By parallel site, I mean building a second, wholly separate website, distinct from your current site, highly optimized to accommodate mobile traffic. Rather than go to example.com, you are instead redirected to m.example.com (or similar) when you visit on your smartphone. Your core content remains the same (or should), but extraneous material is removed and the presentation of your content is slimmed down to basics, with usually a sleek, minimalist design.
The technological way you achieve this may vary – hopefully you aren’t actually posting content to two distinct websites. It could be that your content management system responds to the URL that is requested with different markup and styles. You might use a service like GoMobi or Dudamobile to automatically convert your site’s content to a ready-made mobile version that’s hosted with the service.
How does this stack up against our goals (which we laid out in part one)?

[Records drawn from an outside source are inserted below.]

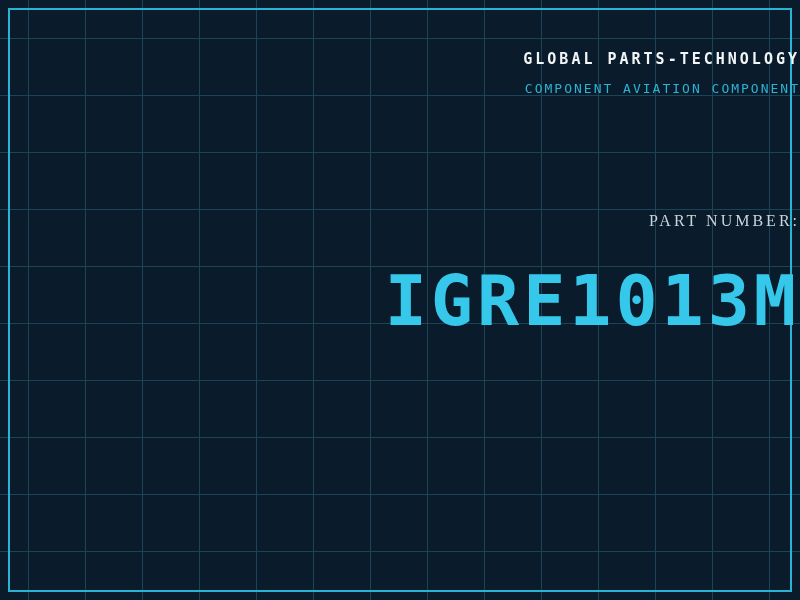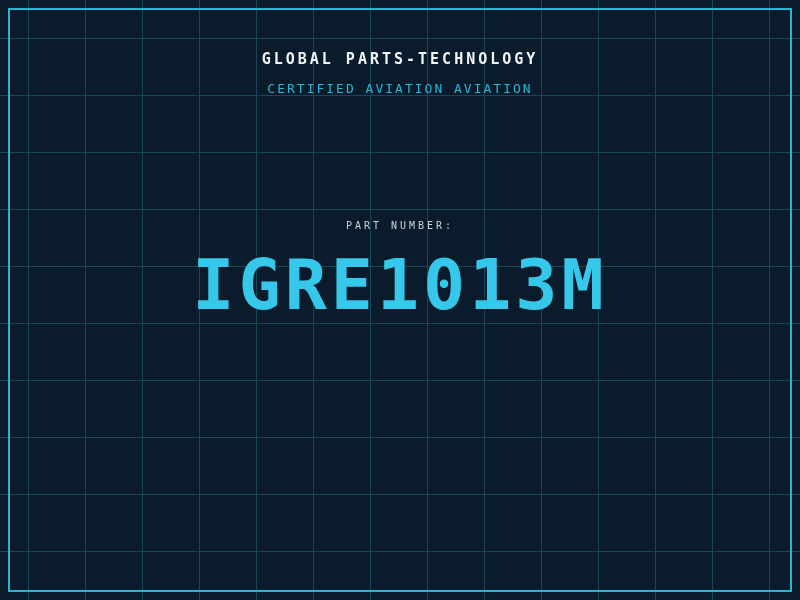--- a/index.html
+++ b/index.html
@@ -41,7 +41,7 @@
     position: absolute;
     left: 0;
     width: 100%;
-    text-align: center;
+    text-align: right;
     white-space: nowrap;
   }
   .brand {

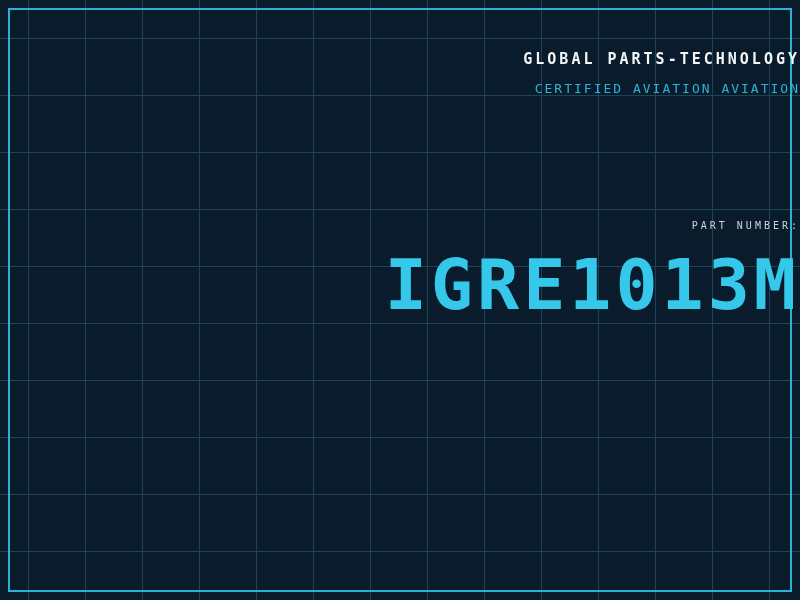--- a/index.html
+++ b/index.html
@@ -85,7 +85,7 @@
 
   <div class="text-row brand">GLOBAL PARTS-TECHNOLOGY</div>
 
-  <div class="text-row subtitle">CERTIFIED AVIATION AVIATION</div>
+  <div class="text-row subtitle">COMPONENT AVIATION COMPONENT</div>
 
   <div class="text-row part-label">PART NUMBER:</div>
 

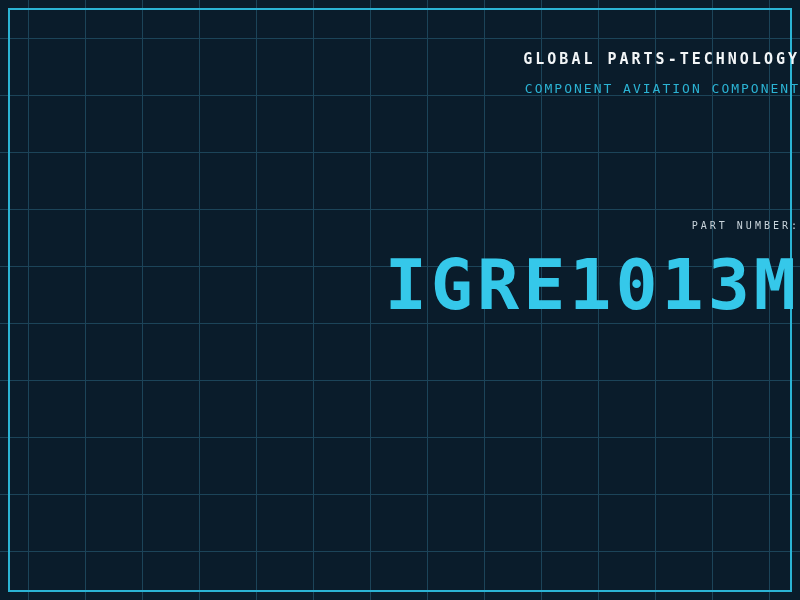--- a/index.html
+++ b/index.html
@@ -58,10 +58,11 @@
     color: var(--frame);
   }
   .part-label {
-    top: 220px;
-    font-size: 10px;
+    top: 212px;
+    font-size: 16px;
     letter-spacing: 3px;
     color: var(--text-muted);
+    font-family: Liberation Serif, serif;
   }
   .part-number {
     top: 244px;

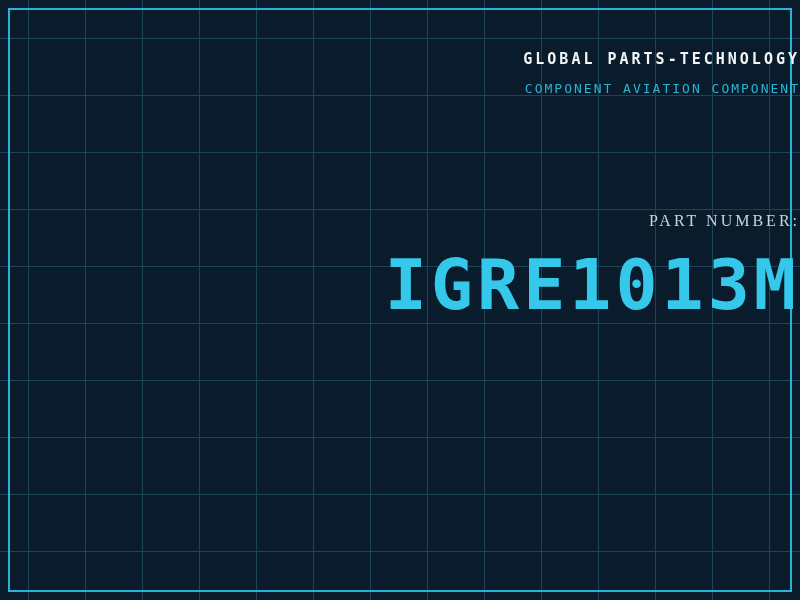--- a/index.html
+++ b/index.html
@@ -65,7 +65,7 @@
     font-family: Liberation Serif, serif;
   }
   .part-number {
-    top: 244px;
+    top: 260px;
     font-size: 70px;
     font-weight: bold;
     letter-spacing: 4px;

A mobile user should be able to access the same content as a desktop user
Access to content will vary on your approach and dedication to the goal. For example, Onswipe uses RSS feeds to pull content from your site to display in your mobile experience. Similarly, at the top of this page, you’ll see that Dudamobile mentions in tiny type, in parentheses, that “we gather content from your current URL to create your mobile site.” The problem with this, of course, is if you don’t have all your content accessible via RSS or it changes constantly – how do these services keep your content fresh if it changes? Some content may slip through the cracks.
If you’re going to use your CMS to manage your mobile experience, then this is conceivably less of a problem – all your content is already in your CMS. If you’re building a separate website, then the opposite is true, and you’ll have to come up with a way to keep content synched between the two sites (how about RSS?).
Mobile users should not have to wait much longer than a desktop user for a page to load
This is the biggest pro of a parallel site: you can optimize the heck out of it! Serve up smaller images, eliminate unnecessary content, slim down on third party widgets, and you should have a smooth and fast mobile experience. I recommend consulting a developer if you’re managing a mobile experience via your CMS.
Interaction and navigation should be simple
Another big pro of a parallel site: you can slim the design down as much as you want without affecting the full site at all. Take advantage of this to optimize the experience for a mobile user. Keep in mind how you will shuttle your users between your full and mobile site though: how will you know if a user is mobile or not? Will you offer your mobile users the ability to switch to the full site if they wish? If so, how will you link up pages between your mobile and full sites?
All or most major devices should be supported
If you’re using a third party service, they should be taking care of this part for you. If not, you still have more control over the experience for new devices than using other methods. Again, I recommend consulting a developer.
Aside from our macro-level goals, there are a few other things you should consider if you’re looking at a parallel site, and they vary depending on what method you’re using to build your parallel site.
The largest, most glaring problem with going this route is the fact that, of course, you have a second site to worry about. Related to that, you’ll have to keep duplicated content in mind so you don’t accidentally wreck your SEO (although Google claims that you shouldn’t be penalized in instances like this).
If you’re relying on a third party service to generate a mobile site for you, how much will it cost you? How much control do you have over the design? What if you want to customize it? What if content changes? What kind of visibility will you have into the site’s usage?
If your CMS will support a parallel site for you like this, make sure you understand its approach and limitations before embarking – do some googling to see if other people have attempted the same thing with your CMS and get a feel for the kinds of issues people ran into. Hiring a developer to help you with a CMS-based solution isn’t a bad idea.
Your mileage may vary. You may go with a third party service and be very happy with the results; you may use your CMS to create a second user experience and be pleased with the amount of control you have. Whatever you do, do your research before committing. If you’re already on a CMS that might support a parallel site, I think that’s the best direction to go. If you can, talk to associates that have been through this and see if you can learn anything from their experiences.
If you have experience with building a parallel mobile site, please speak up! Share your experience and any caveats and issues you ran into. And of course, feel free to ask questions!